Unmeasured confounding cannot be adjusted for, and confounding by indication is a type of confounding that is usually unmeasured. It occurs in many observational studies, and it means that the patient characteristics that have made a doctor prescribe a particular drug to (or choose to operate on, or perform a diagnostic test on, etc) a particular patient is a confounder.19 There may be a number of measurable patient characteristics that could be part of the indication (age, sex, diseases, cholesterol value, blood pressure, etc). Nevertheless, even among 74 year old women with diabetes, recent myocardial infarction, a total cholesterol of 6.2 mmol/l, and a blood pressure of 160/90 mm Hg, doctors have a reason for prescribing a particular drug to a particular patient and for not prescribing it to another. Although confounding by indication can be prevented completely only in an RCT with proper randomisation,19 methods for handling it in observational studies are also available.20
Effect modification means that the effect of the exposure depends on the level of another variable, and effect modification is often confused with confounding, although it is something altogether different. Confounding is to be avoided, whereas effect modification shows a phenomenon that may have biological, clinical or public health relevance.

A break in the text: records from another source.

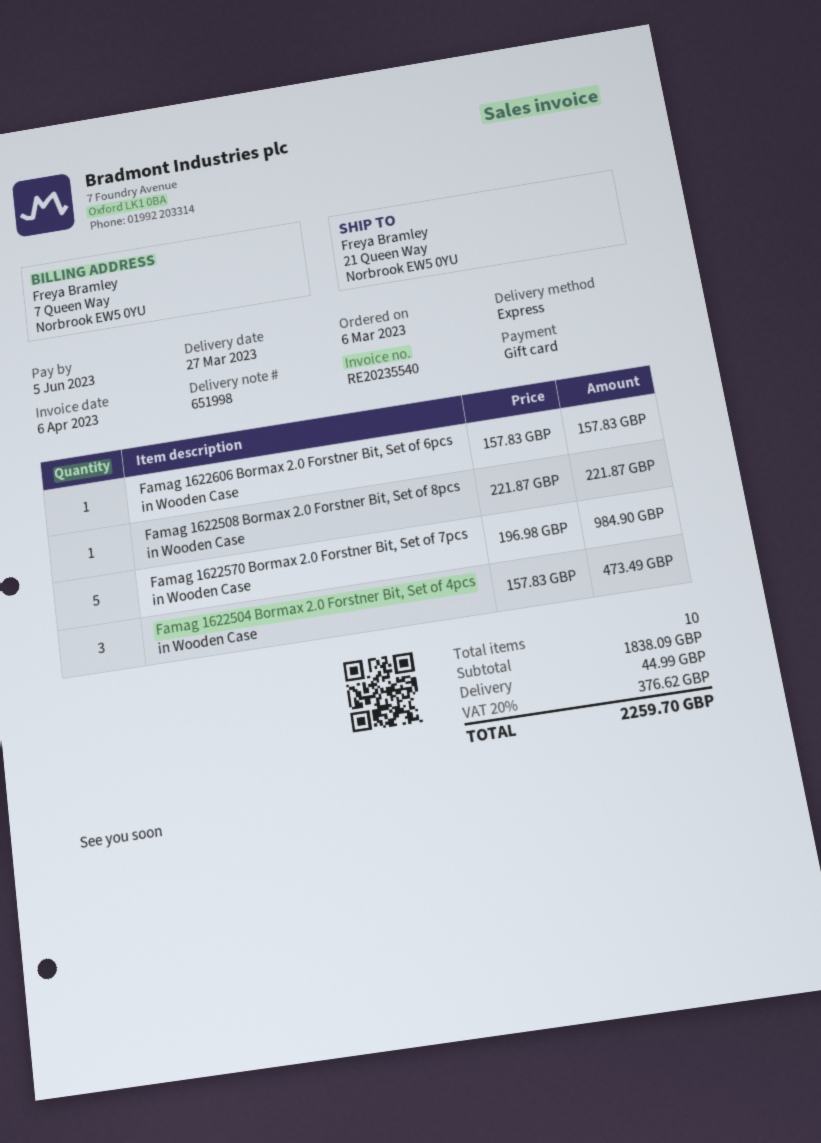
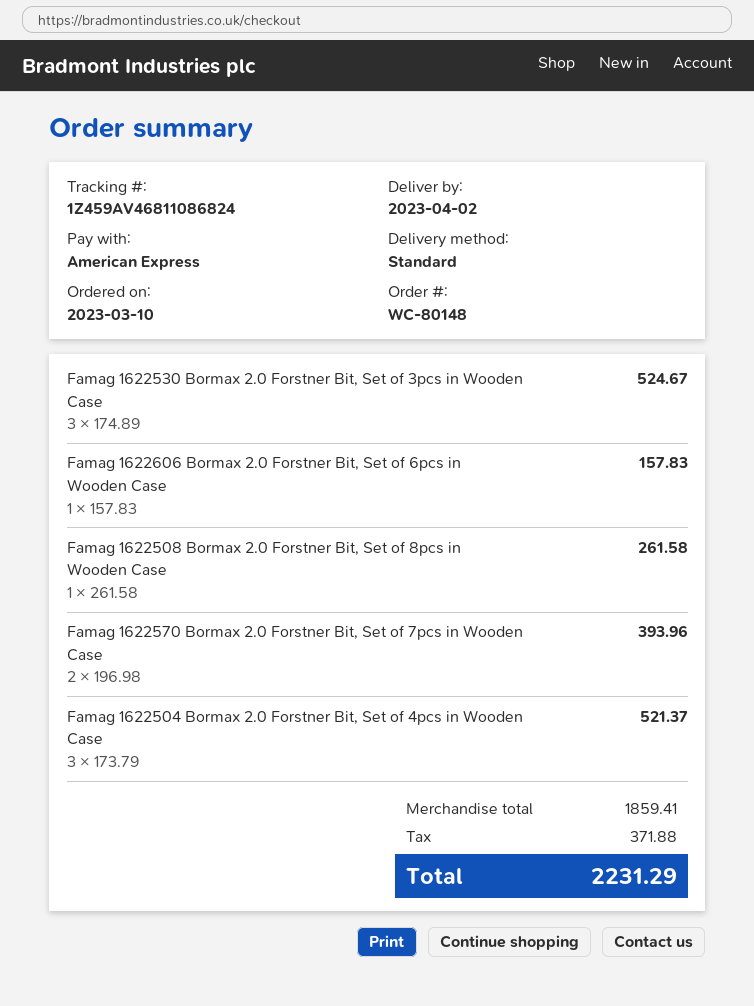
order date: 2023-03-06 -> 2023-03-10
delivery date: 2023-03-27 -> 2023-04-02
payment method: gift card -> American Express
shipping method: express -> standard
Famag 1622508 Bormax 2.0 Forstner Bit, Set of 8pcs in Wooden Case: 1 x 221.87 = 221.87 -> 1 x 261.58 = 261.58
Famag 1622570 Bormax 2.0 Forstner Bit, Set of 7pcs in Wooden Case: 5 x 196.98 = 984.90 -> 2 x 196.98 = 393.96
Famag 1622504 Bormax 2.0 Forstner Bit, Set of 4pcs in Wooden Case: 3 x 157.83 = 473.49 -> 3 x 173.79 = 521.37
Famag 1622530 Bormax 2.0 Forstner Bit, Set of 3pcs in Wooden Case: none -> 3 x 174.89 = 524.67
subtotal: 1838.09 -> 1859.41
shipping: 44.99 -> none
tax: 376.62 -> 371.88
total: 2259.70 -> 2231.29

The precision of an estimate of the association between exposure and outcome is usually expressed as a confidence interval (usually a 95% confidence interval). The confidence interval can be interpreted as the interval which, with a 95% certainty, holds the true value of the association if the study is unbiased. Consequently, the wider the confidence interval, the less certain we are that we have precisely estimated the strength of the association. The width of the confidence interval is determined by the number of subjects with the outcome of interest, which in turn is determined by the sample size.

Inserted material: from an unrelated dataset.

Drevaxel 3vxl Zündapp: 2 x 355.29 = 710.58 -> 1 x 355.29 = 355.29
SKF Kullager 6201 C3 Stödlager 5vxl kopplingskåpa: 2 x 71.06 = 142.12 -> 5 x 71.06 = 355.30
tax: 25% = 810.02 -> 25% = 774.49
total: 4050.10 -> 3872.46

A p value is closely related to a confidence interval, but is interpreted as the probability that the findings would be as observed, or even more extreme, if the null hypothesis, which usually states that the exposure has no effect on the outcome, were true.11 A p value above 0.05 translates to a 95% confidence interval that includes the null value of one, and both mean that the null hypothesis of no effect is retained. However, p values and confidence intervals are often misused to dichotomise findings into “association” (p value below < 0.05 or confidence interval excluding 1) and “no association”, but this is an overly simplistic way of describing a biologic mechanism. Common sense and clinical experience are necessary to separate a meaningful, although not statistically significant, association from a statistically significant association that has no meaning. Any association will eventually have a statistically significant point estimate if the investigator keeps adding to the sample size.
Observational studies are here to stay. Their primary strength is that they are the only possible way of studying a number of important research questions, but they are also cheaper and faster than RCTs. The negative side is their lower validity, and readers must carefully assess all the four possible explanations of an association: bias, confounding, chance, cause.